Senator Mazie Hirono introduced new legislation Wednesday that could close a loophole that allows military personnel convicted of domestic abuse to get their hands on firearms.
Under current federal law, civilians convicted of a misdemeanor crime of domestic violence are not allowed to purchase a firearm. The Military Domestic Violence Reporting Enhancement Act classifies domestic abuse as assault, which causes a blur when it comes to meeting requirements to buy firearms.
Hirono's legislation would create a charge of domestic violence under the Uniform Code of Military Justice, thus preventing those convicted from buying a gun.
It would also mandate convictions be reported within seven days.
"This bill would close this dangerous loophole and could help prevent mass shootings like last week's tragedy in Texas from happening again," Sen. Hirono said.
A handful of other lawmakers worked with Hirono to cosponsor the bill.

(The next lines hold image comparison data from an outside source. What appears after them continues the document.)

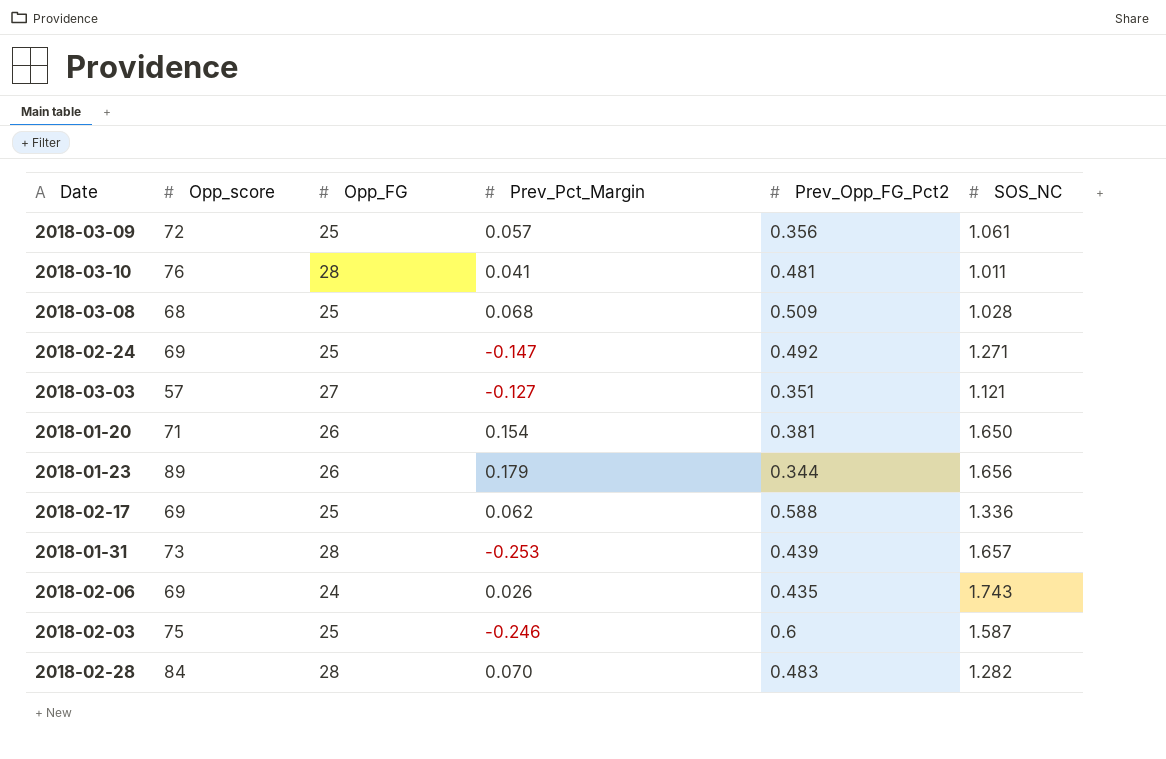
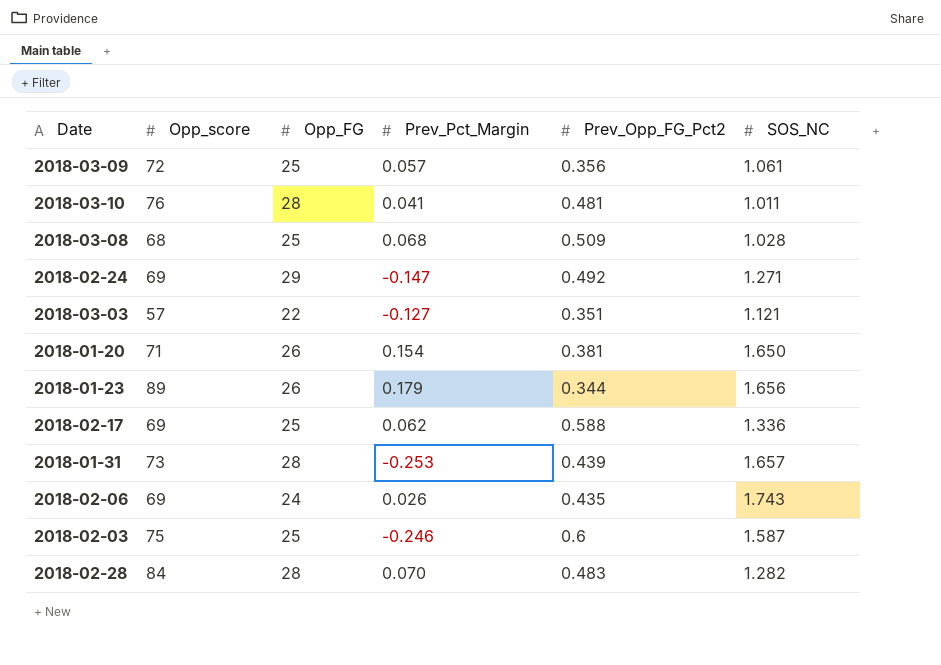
2018-02-24 | Opp_FG: 25 -> 29
2018-03-03 | Opp_FG: 27 -> 22

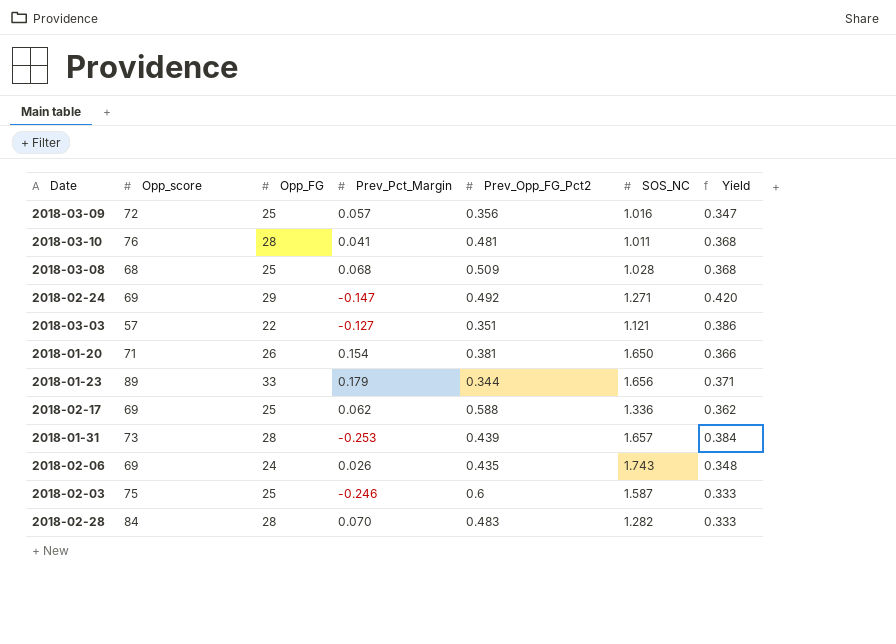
column Yield | formula: none -> [Opp_FG] / [Opp_score]
2018-03-09 | SOS_NC: 1.061 -> 1.016
2018-01-23 | Opp_FG: 26 -> 33

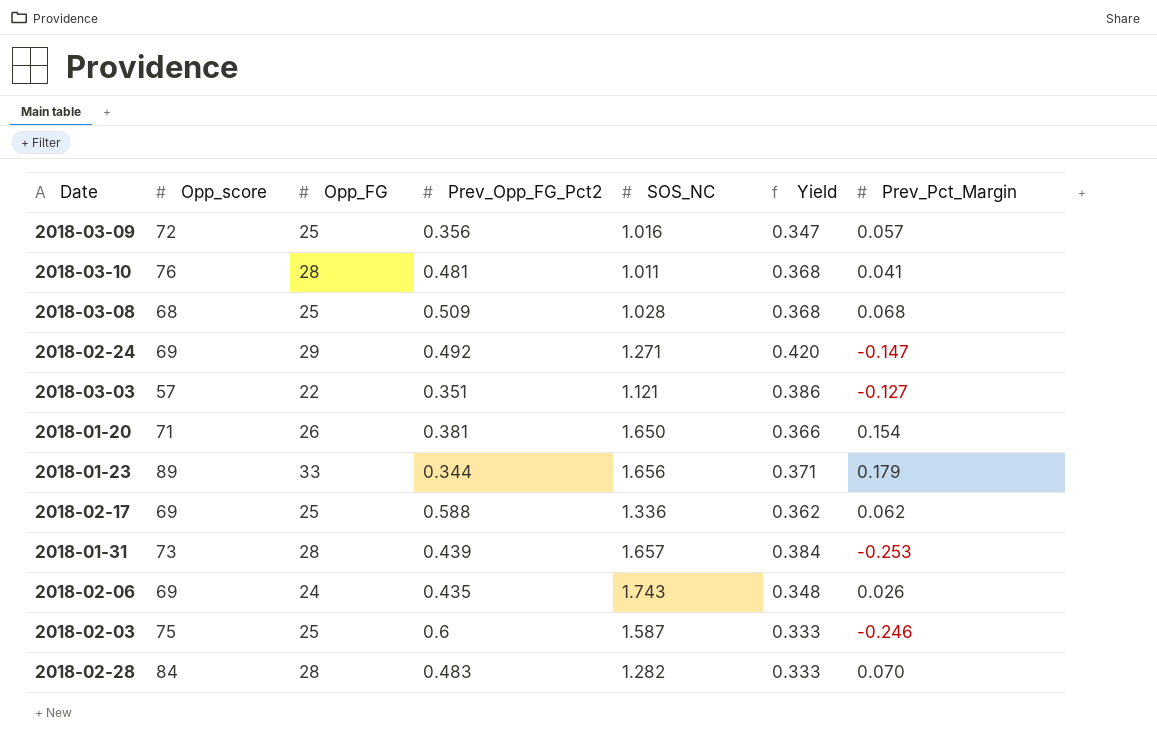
column Prev_Pct_Margin | position: 4 -> 7

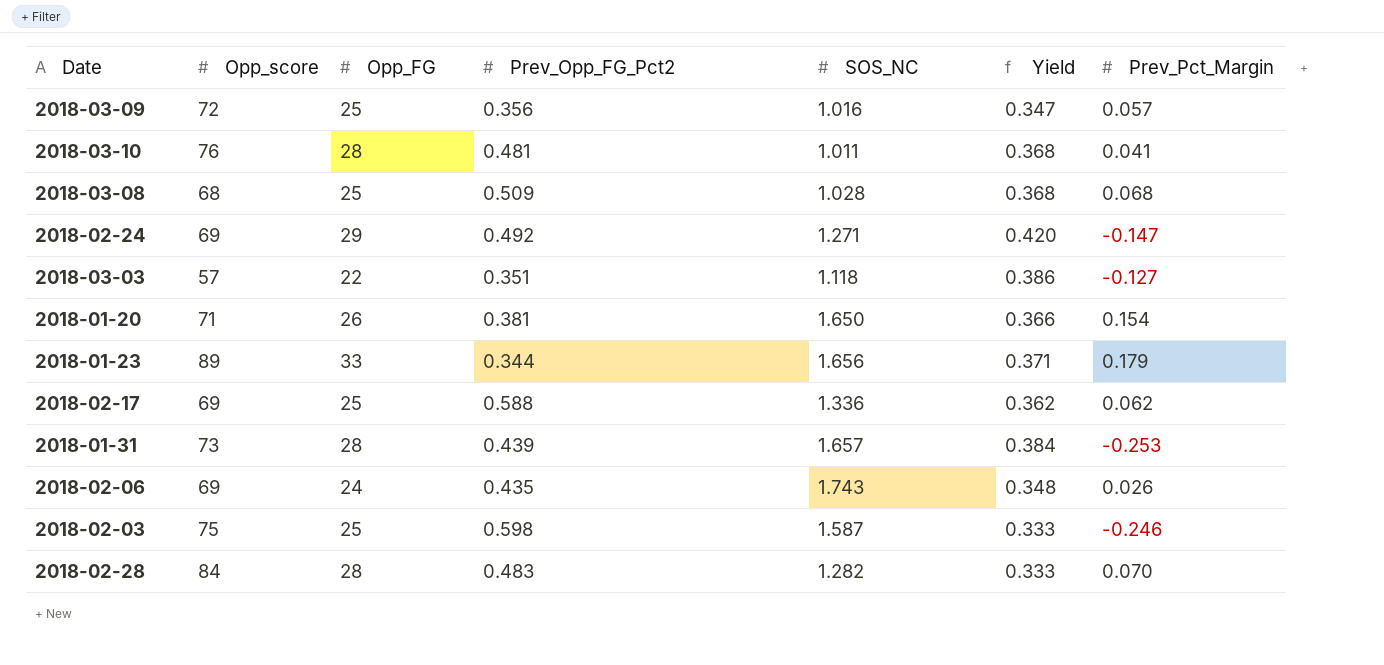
2018-03-03 | SOS_NC: 1.121 -> 1.118
2018-02-03 | Prev_Opp_FG_Pct2: 0.6 -> 0.598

"Time and again from Virginia Tech, to Charleston, and now to a small church in Texas, we have seen holes in the background record check system allow guns to get in the hands of people who shouldn't have access to them," Sen. Tim Kaine (D-Va.) said. "Our background record check system is only as good as the data we put into it, and the Military Domestic Violence Reporting Enhancement Act would help close one of those loopholes and protect Americans from gun violence."